Required action:
Scan the entries for the word "style", and copy every line where it appears.

[Front-end code edit data]
- - -
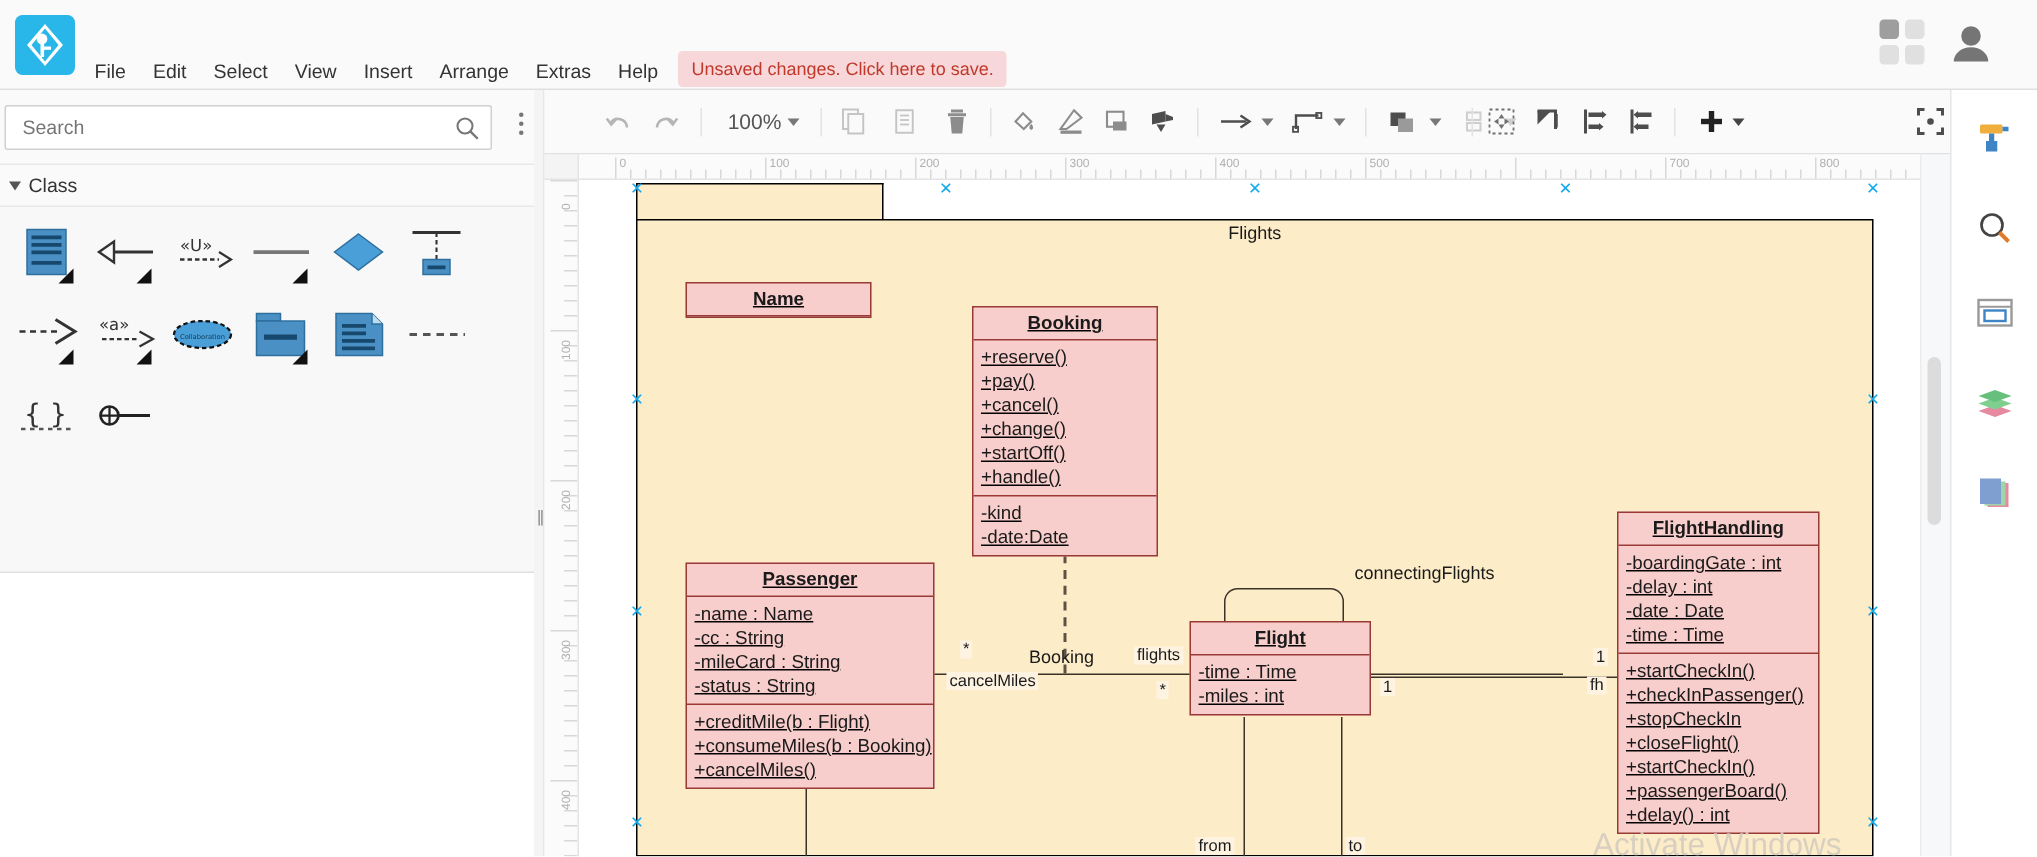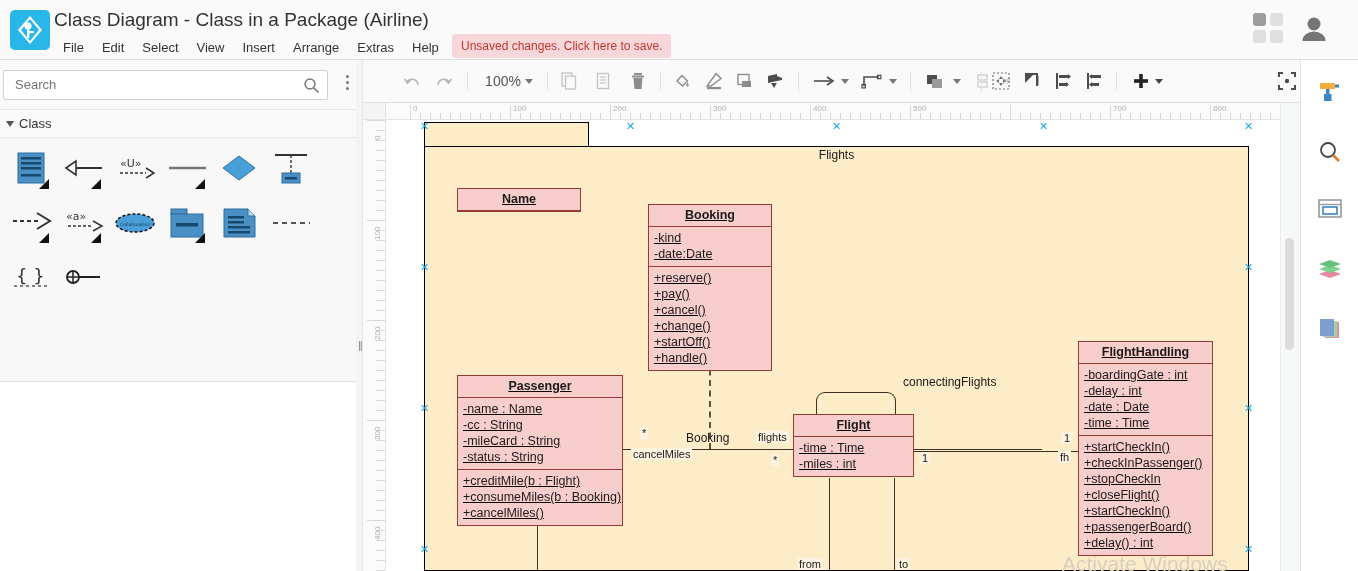--- a/index.html
+++ b/index.html
@@ -113,21 +113,20 @@
     <svg width="44" height="44" viewBox="0 0 44 44">
       <rect x="2" y="2" width="40" height="40" rx="5" fill="#29b6e8"></rect>
       <path d="M22 8 L34 22 L22 36 L10 22 Z" fill="#ffffff"></path>
       <path d="M22 11 L31 22 L22 33 L13 22 Z" fill="#29b6e8"></path>
       <circle cx="20" cy="18" r="3.6" fill="#ffffff"></circle>
       <rect x="19" y="21" width="2.4" height="9" fill="#ffffff"></rect>
       <rect x="21" y="23" width="5" height="2.2" fill="#ffffff"></rect>
     </svg>
   </div>
 
-  <div id="app-title">Class Diagram - Class in a Package (Airline)</div>
 
   <div id="menubar">
     <div class="menu-item">File</div>
     <div class="menu-item">Edit</div>
     <div class="menu-item">Select</div>
     <div class="menu-item">View</div>
     <div class="menu-item">Insert</div>
     <div class="menu-item">Arrange</div>
     <div class="menu-item">Extras</div>
     <div class="menu-item">Help</div>
@@ -645,30 +644,30 @@
 
   <div id="self-loop"></div>
 
   <div class="cls" id="cls-name" style="left:71px; top:68px; width:124px;">
     <div class="cls-title">Name</div>
   </div>
 
   <div class="cls" id="cls-booking" style="left:262px; top:84px; width:124px;">
     <div class="cls-title">Booking</div>
     <div class="cls-sec">
-      <div>-kind</div>
-      <div>-date:Date</div>
-    </div>
-    <div class="cls-sec">
       <div>+reserve()</div>
       <div>+pay()</div>
       <div>+cancel()</div>
       <div>+change()</div>
       <div>+startOff()</div>
       <div>+handle()</div>
+    </div>
+    <div class="cls-sec">
+      <div>-kind</div>
+      <div>-date:Date</div>
     </div>
   </div>
 
   <div class="cls" id="cls-passenger" style="left:71px; top:255px; width:166px;">
     <div class="cls-title">Passenger</div>
     <div class="cls-sec">
       <div>-name : Name</div>
       <div>-cc : String</div>
       <div>-mileCard : String</div>
       <div>-status : String</div>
- - -
Written response:
   <div class="cls" id="cls-name" style="left:71px; top:68px; width:124px;">
   <div class="cls" id="cls-booking" style="left:262px; top:84px; width:124px;">
   <div class="cls" id="cls-passenger" style="left:71px; top:255px; width:166px;">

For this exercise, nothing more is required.